Father problems

Nurses General Nursing

Published

Maybe I just need to vent but I would appreciate any info. It's about my dad. He is a strict ex-cop and we have a bit of a love hate relationship. I just got into it with him big time because he called me a name I didn't appreciate because I have a different political pov. My dad can be really nice, but the name calling, which happens maybe once every few months, has bothered me for a long time, and I finally told him that. My most vivid memories of him are times he's called me names and I have never really told him that before. I told him that I am scared that in 30 years when he's dead those are still going to be the most vivid memories I have. I don't know if I didn't handle it well, but he just got defensive so I ended the conversation.

Any of you have similar relationships with the parents? I know I am an adult and I feel like this shouldn't bother me as much now as it did when I was younger but it does, and it is really messing up my relationship with him.

fergus51,

tough ?????, tough when you feel so much love for your parents and family......but yet there is that strain.........
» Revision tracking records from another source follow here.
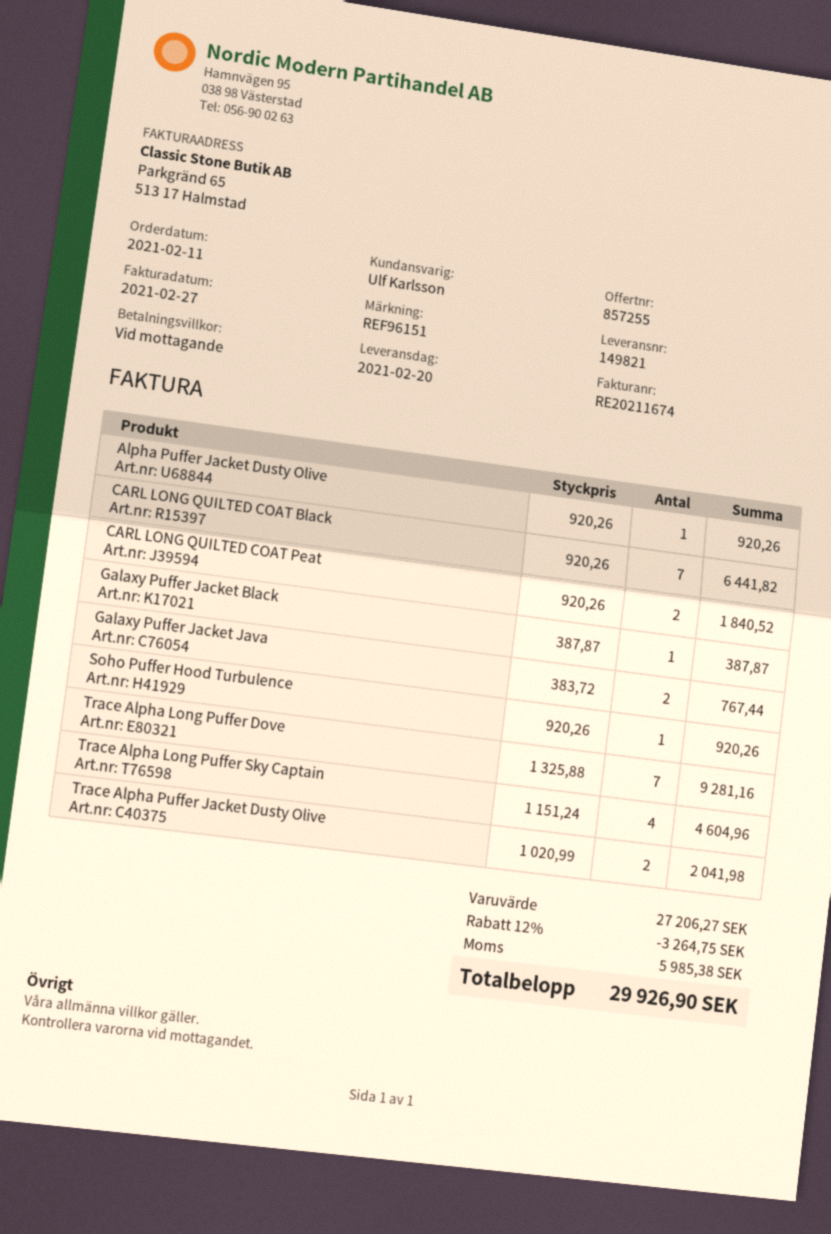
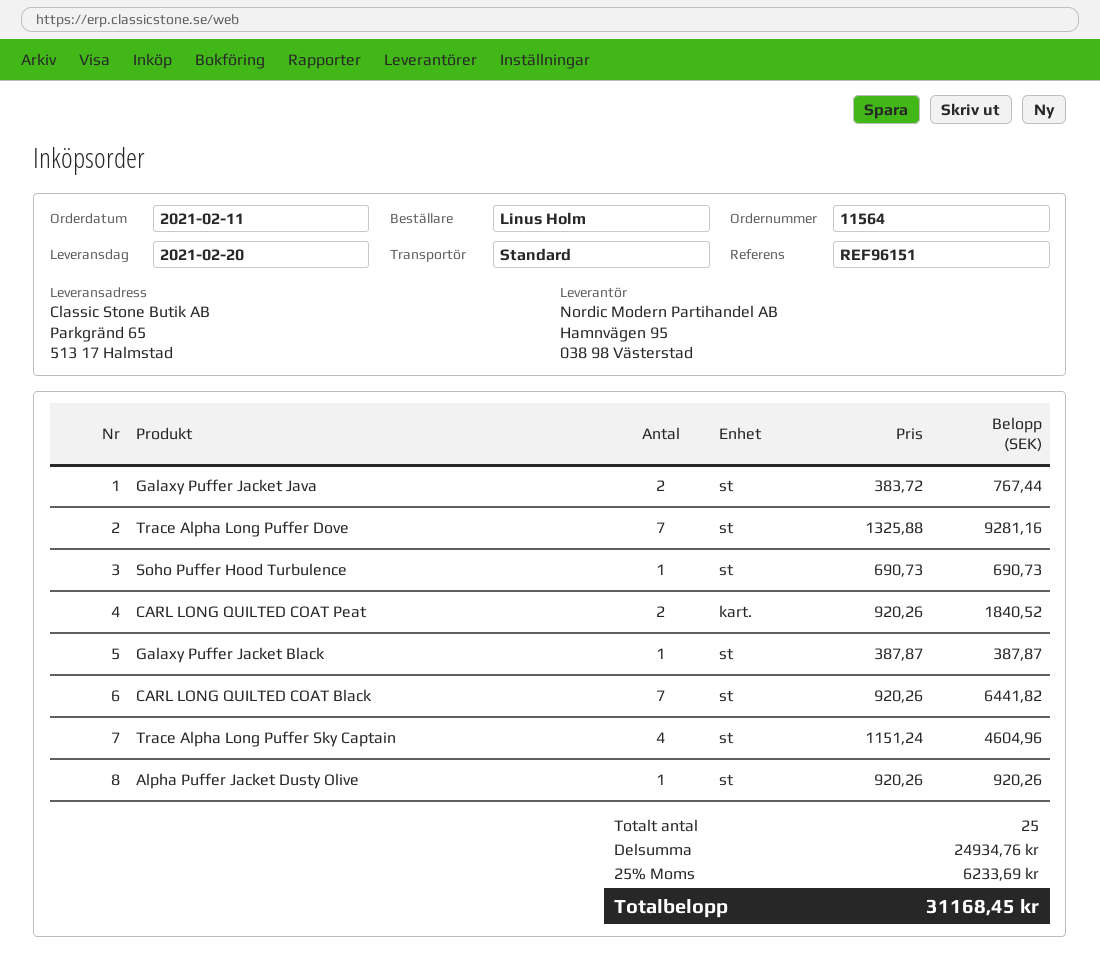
Soho Puffer Hood Turbulence: 1 x 920.26 = 920.26 -> 1 x 690.73 = 690.73
Trace Alpha Puffer Jacket Dusty Olive: 2 x 1020.99 = 2041.98 -> none
subtotal: 27206.27 -> 24934.76
discount: 12% = 3264.75 -> none
tax: 5985.38 -> 6233.69
total: 29926.90 -> 31168.45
the peace that I have found is that with age comes wisdom and a forgiveness(yet the memory still is there......).....and it doesn't mean that something doesn't kick you in the a.....and remind you all over again...but that is me.....

there is so much hurt in this world, there needs to be much healing.........
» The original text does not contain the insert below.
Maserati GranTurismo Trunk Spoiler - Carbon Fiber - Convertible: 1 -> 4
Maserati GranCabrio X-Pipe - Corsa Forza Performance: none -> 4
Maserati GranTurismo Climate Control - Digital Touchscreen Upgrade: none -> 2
just very very very old micro

Specializes in LDRP; Education.

Fergus,

I think I can understand what you are going through - in a way. As you know, my father is an alcoholic; and still very active in the disease. He has been a drinker for over 20 years.

His story is a tragic one; he was married young and very early in his advertising career became an executive. I remember seeing clippings from the society section that my mom had kept, where they featured my dad and his family. My parents traveled the world at the tender ages of 27 and 30. When I see photos of young executives now, I can't help but think "Wow, they have it made," and wondering if people thought that of my father and us when he was featured. If only they saw him now....unable to care for himself, unemployed.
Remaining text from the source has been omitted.